**ASSIGNMENT:** Could you copy the data that follows exactly as written, but drop the pictures?

**LISTED ENTRIES:**
::::::::::
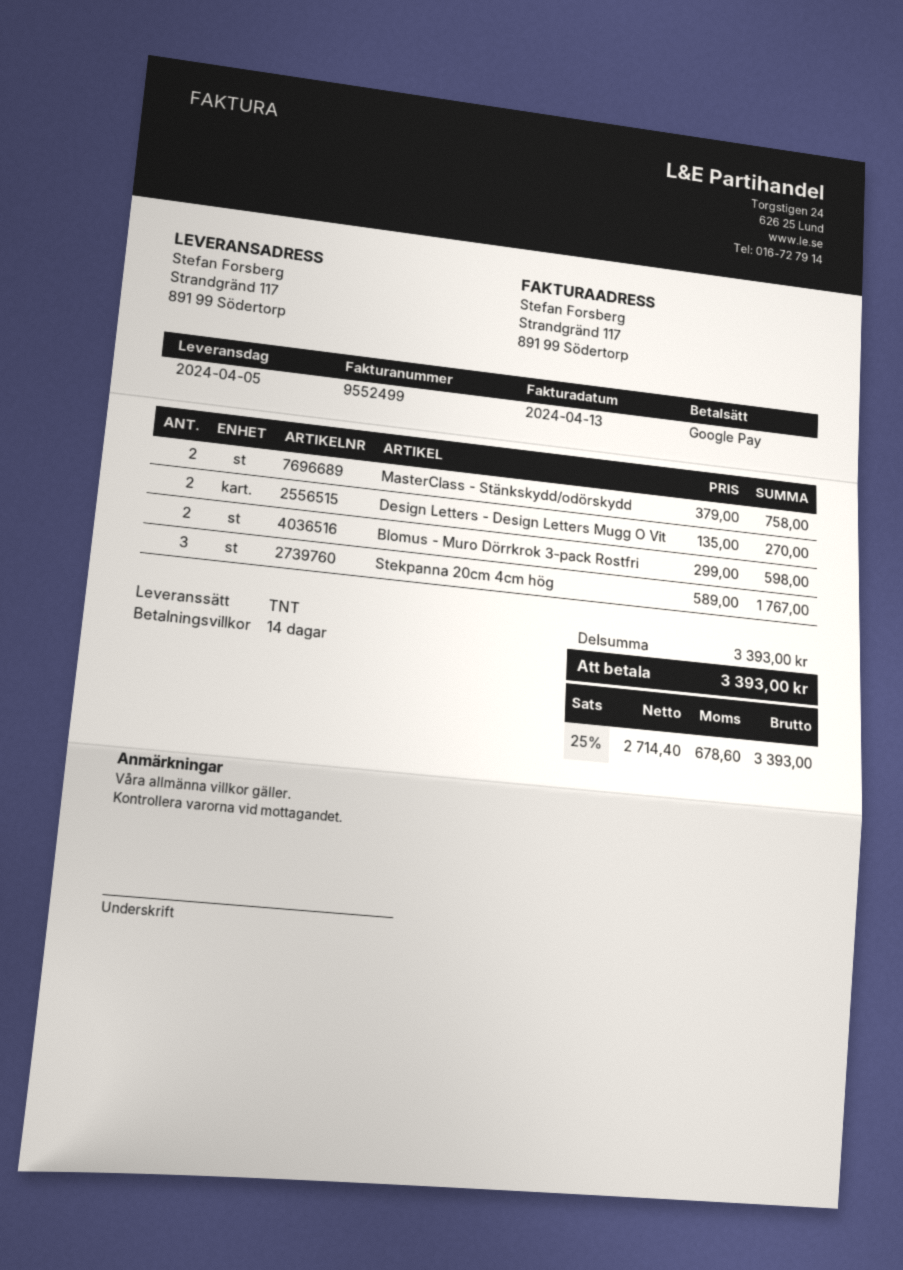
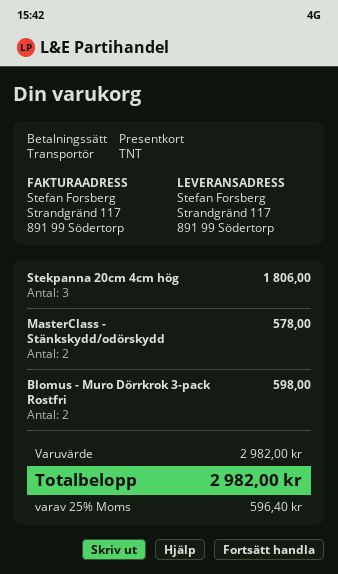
payment method: Google Pay -> gift card
MasterClass - Stänkskydd/odörskydd: 2 for 758.00 -> 2 for 578.00
Design Letters - Design Letters Mugg O Vit: 2 for 270.00 -> none
Stekpanna 20cm 4cm hög: 3 for 1767.00 -> 3 for 1806.00
subtotal: 3393.00 -> 2982.00
tax: 25% = 678.60 -> 25% = 596.40
total: 3393.00 -> 2982.00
::::::::::
**EXERCISE SOLUTION:**
payment method: Google Pay -> gift card
MasterClass - Stänkskydd/odörskydd: 2 for 758.00 -> 2 for 578.00
Design Letters - Design Letters Mugg O Vit: 2 for 270.00 -> none
Stekpanna 20cm 4cm hög: 3 for 1767.00 -> 3 for 1806.00
subtotal: 3393.00 -> 2982.00
tax: 25% = 678.60 -> 25% = 596.40
total: 3393.00 -> 2982.00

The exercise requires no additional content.